What the task asks: Skip all pictures; return exactly the lines from the one containing "subtotal: 2917.40 -> 2418.40" through the end of the data.
● ● ● ● ● ● ●
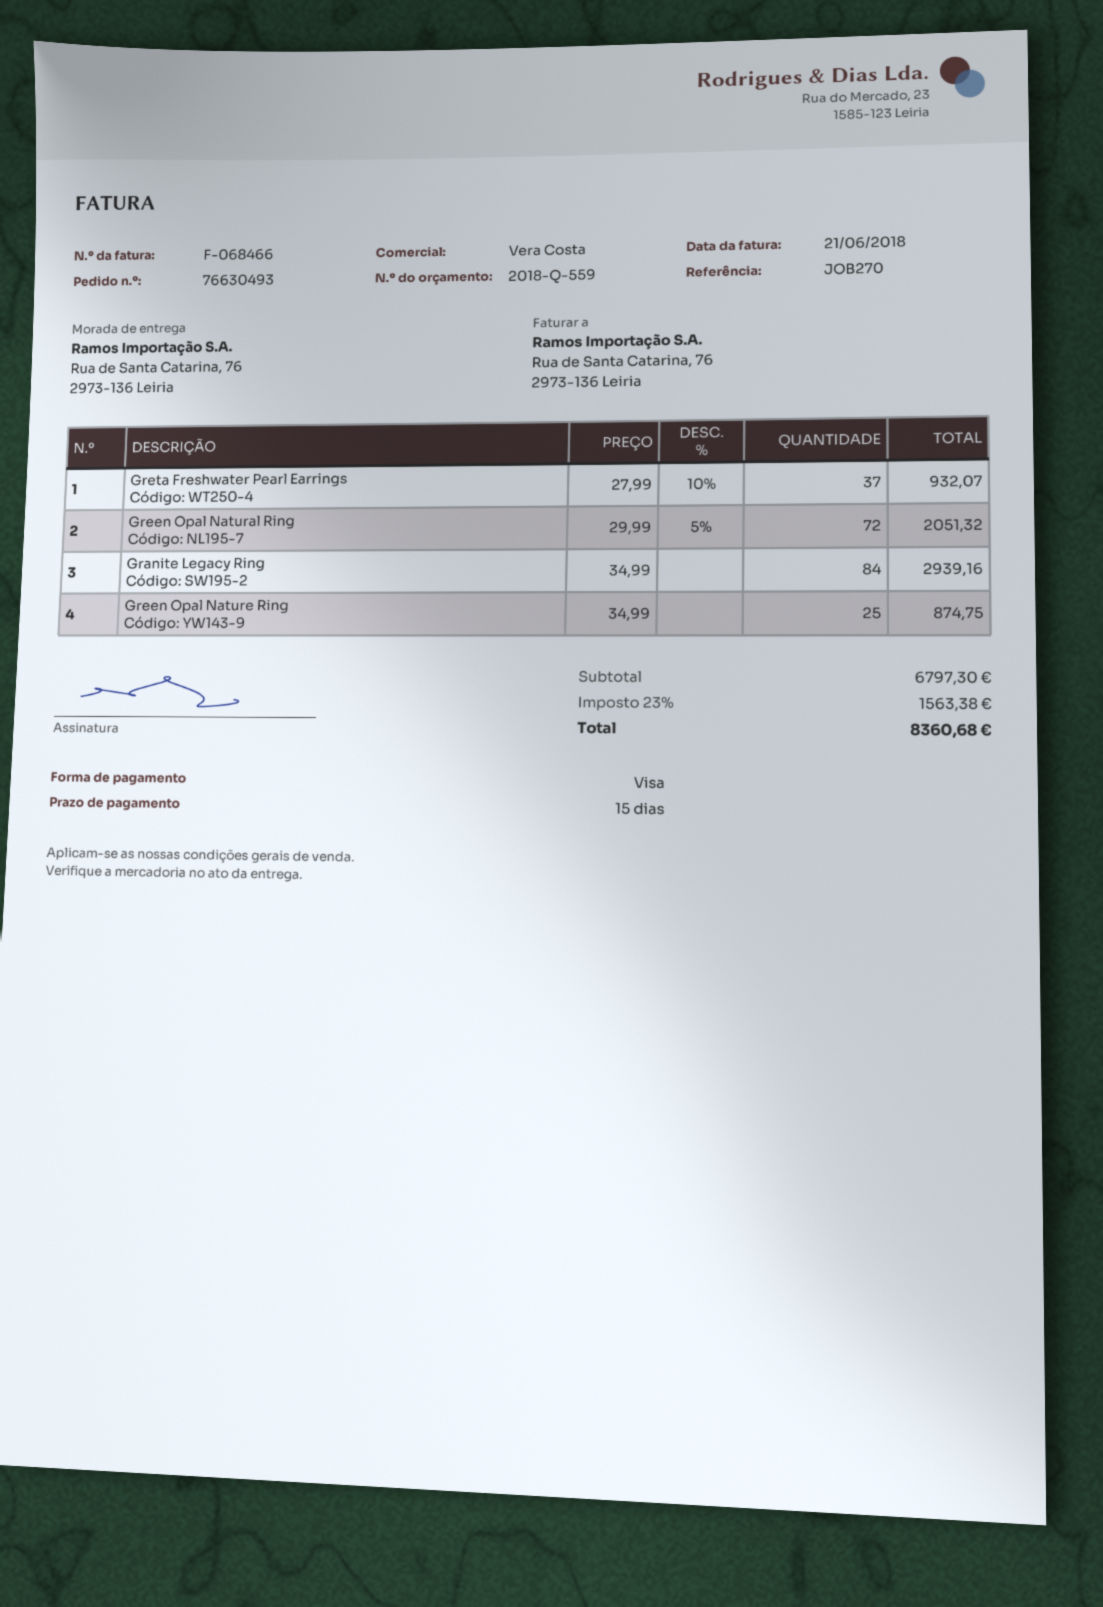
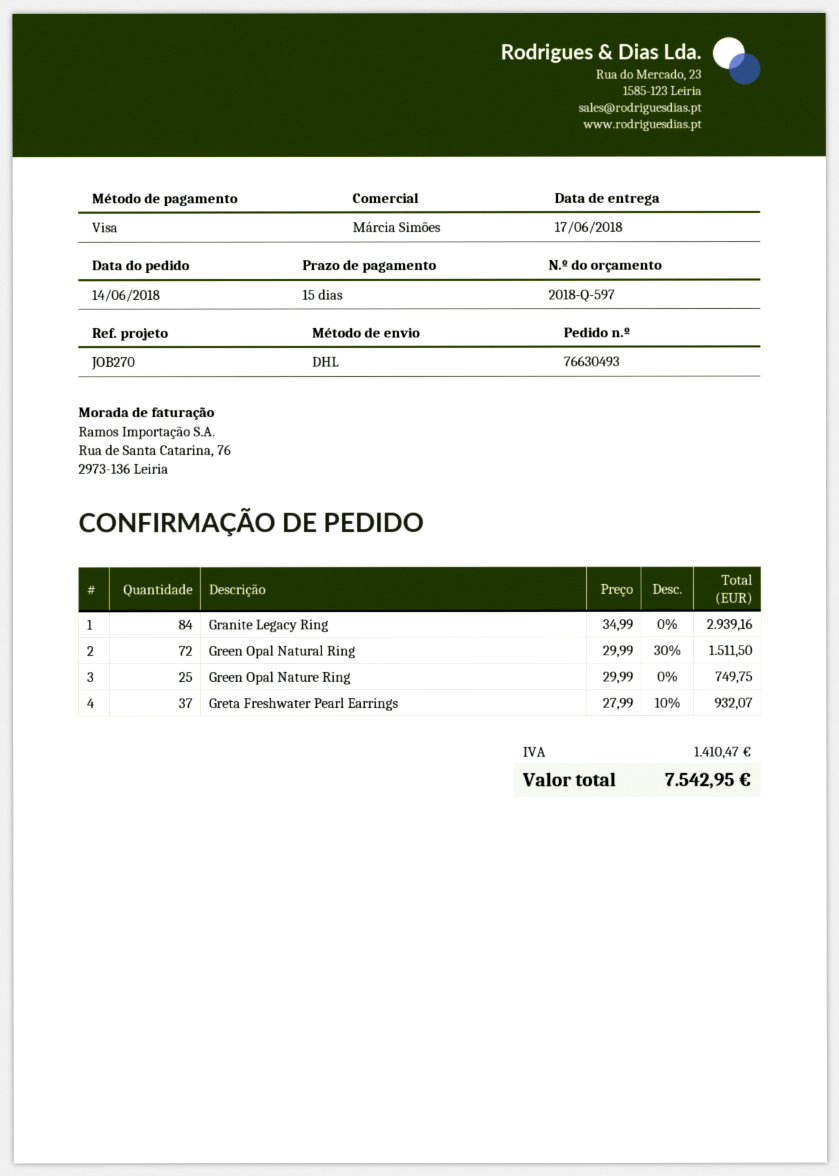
quote number: 2018-Q-559 -> 2018-Q-597
sales rep: Vera Costa -> Márcia Simões
Green Opal Natural Ring: 72 x 29.99 - 5% = 2051.32 -> 72 x 29.99 - 30% = 1511.50
Green Opal Nature Ring: 25 x 34.99 = 874.75 -> 25 x 29.99 = 749.75
tax: 1563.38 -> 1410.47
total: 8360.68 -> 7542.95

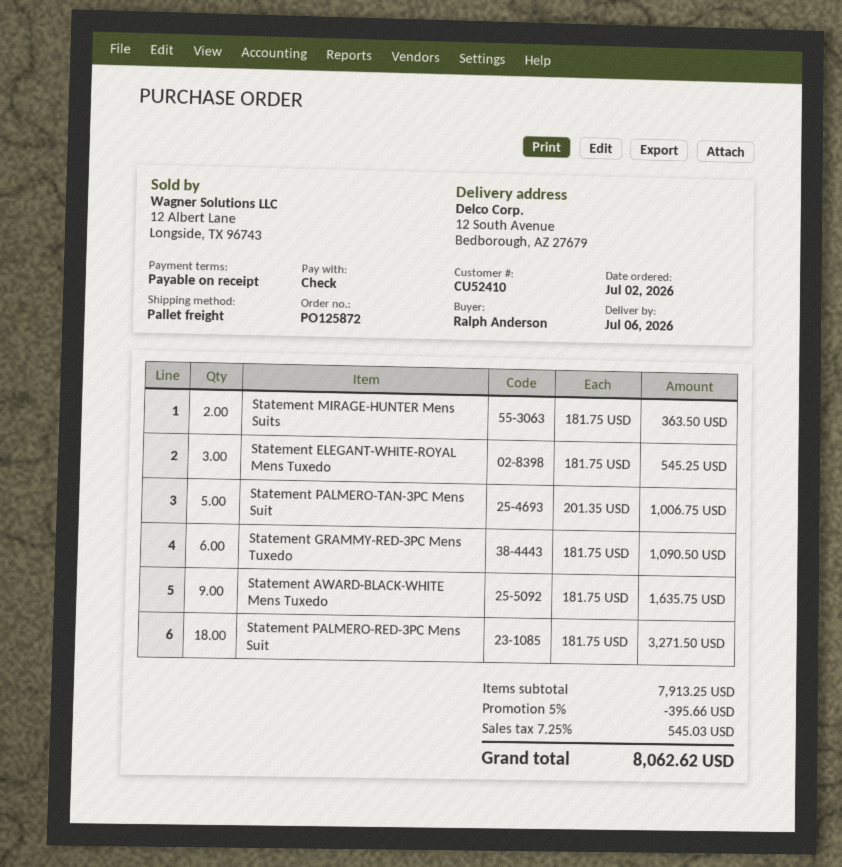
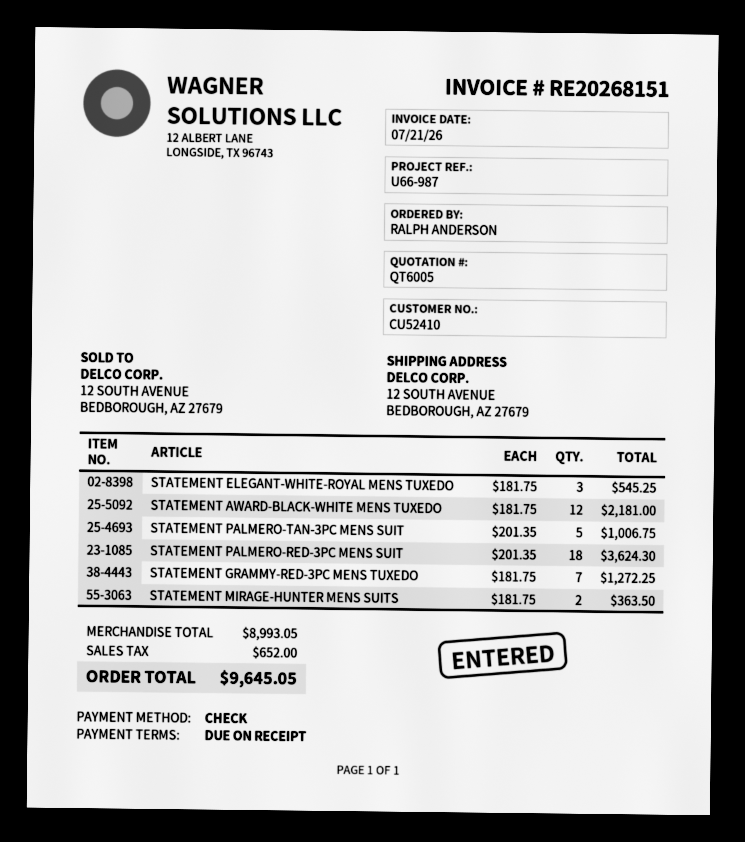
Statement GRAMMY-RED-3PC Mens Tuxedo: 6 x 181.75 = 1090.50 -> 7 x 181.75 = 1272.25
Statement AWARD-BLACK-WHITE Mens Tuxedo: 9 x 181.75 = 1635.75 -> 12 x 181.75 = 2181.00
Statement PALMERO-RED-3PC Mens Suit: 18 x 181.75 = 3271.50 -> 18 x 201.35 = 3624.30
subtotal: 7913.25 -> 8993.05
discount: 5% = 395.66 -> none
tax: 545.03 -> 652.00
total: 8062.62 -> 9645.05

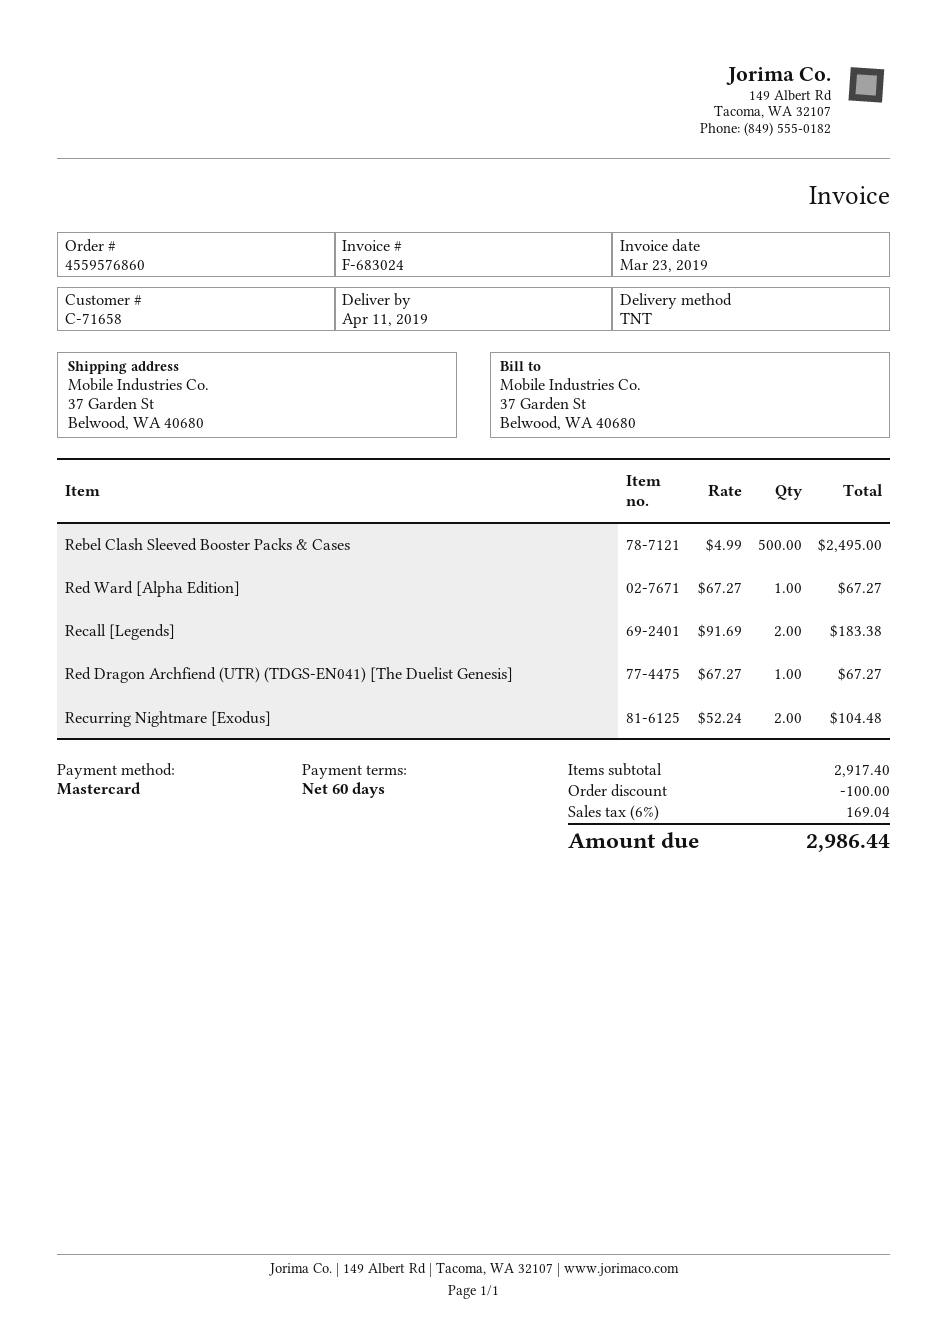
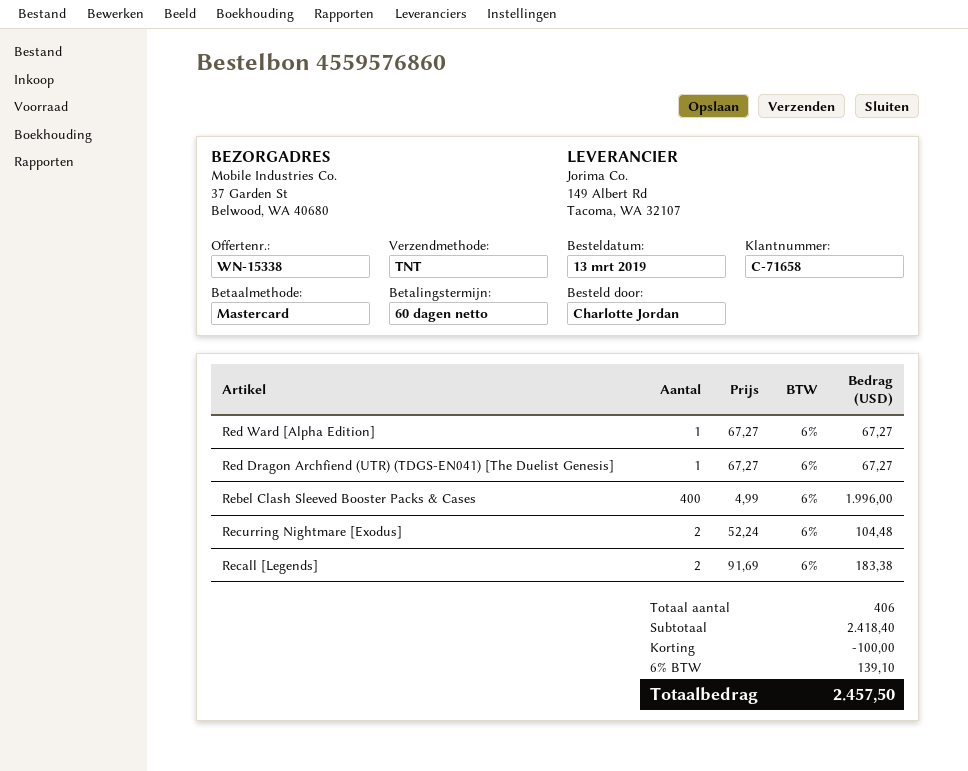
Rebel Clash Sleeved Booster Packs & Cases: 500 x 4.99 = 2495.00 -> 400 x 4.99 = 1996.00
subtotal: 2917.40 -> 2418.40
tax: 6% = 169.04 -> 6% = 139.10
total: 2986.44 -> 2457.50

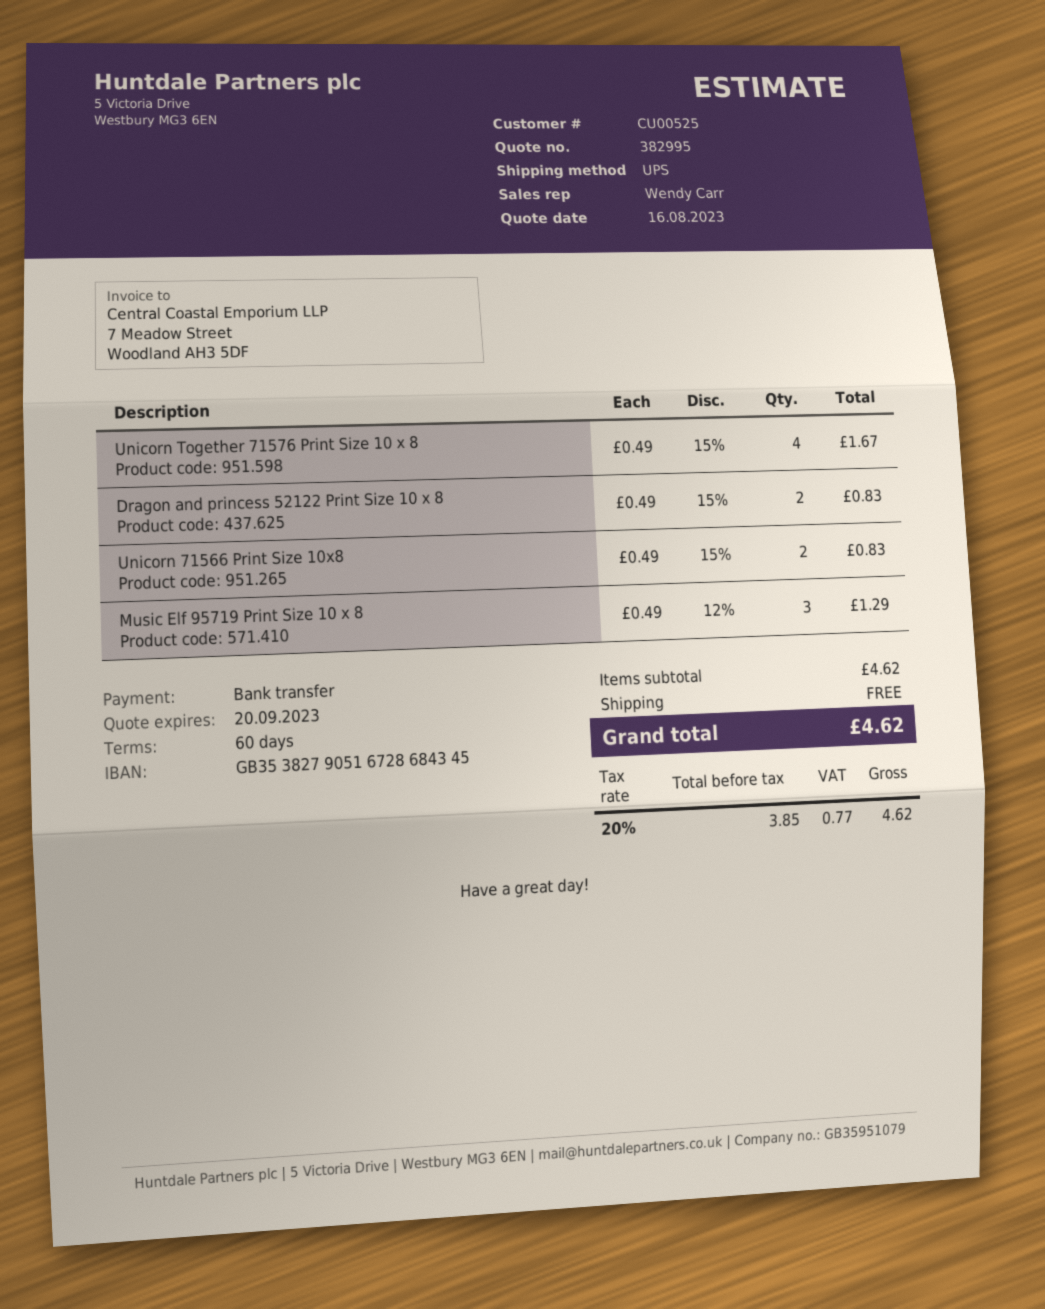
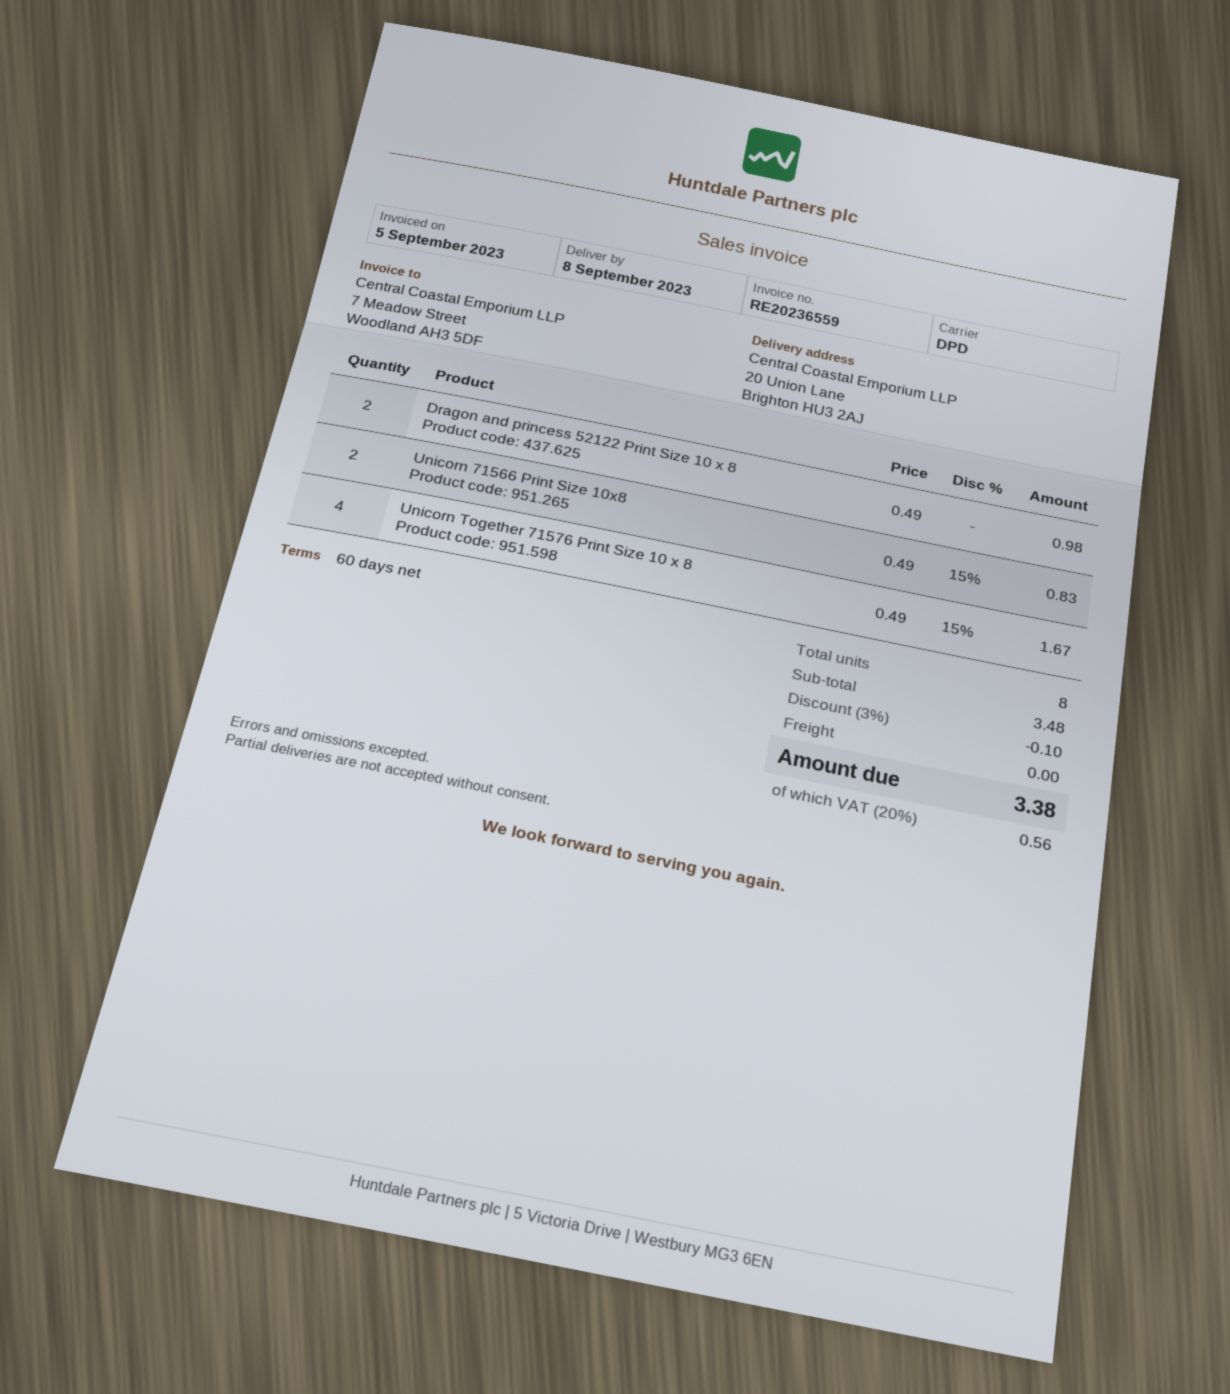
shipping method: UPS -> DPD
Dragon and princess 52122 Print Size 10 x 8: 2 x 0.49 - 15% = 0.83 -> 2 x 0.49 = 0.98
Music Elf 95719 Print Size 10 x 8: 3 x 0.49 - 12% = 1.29 -> none
subtotal: 4.62 -> 3.48
discount: none -> 3% = 0.10
tax: 20% = 0.77 -> 20% = 0.56
total: 4.62 -> 3.38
● ● ● ● ● ● ●
Solution for this task:
subtotal: 2917.40 -> 2418.40
tax: 6% = 169.04 -> 6% = 139.10
total: 2986.44 -> 2457.50

shipping method: UPS -> DPD
Dragon and princess 52122 Print Size 10 x 8: 2 x 0.49 - 15% = 0.83 -> 2 x 0.49 = 0.98
Music Elf 95719 Print Size 10 x 8: 3 x 0.49 - 12% = 1.29 -> none
subtotal: 4.62 -> 3.48
discount: none -> 3% = 0.10
tax: 20% = 0.77 -> 20% = 0.56
total: 4.62 -> 3.38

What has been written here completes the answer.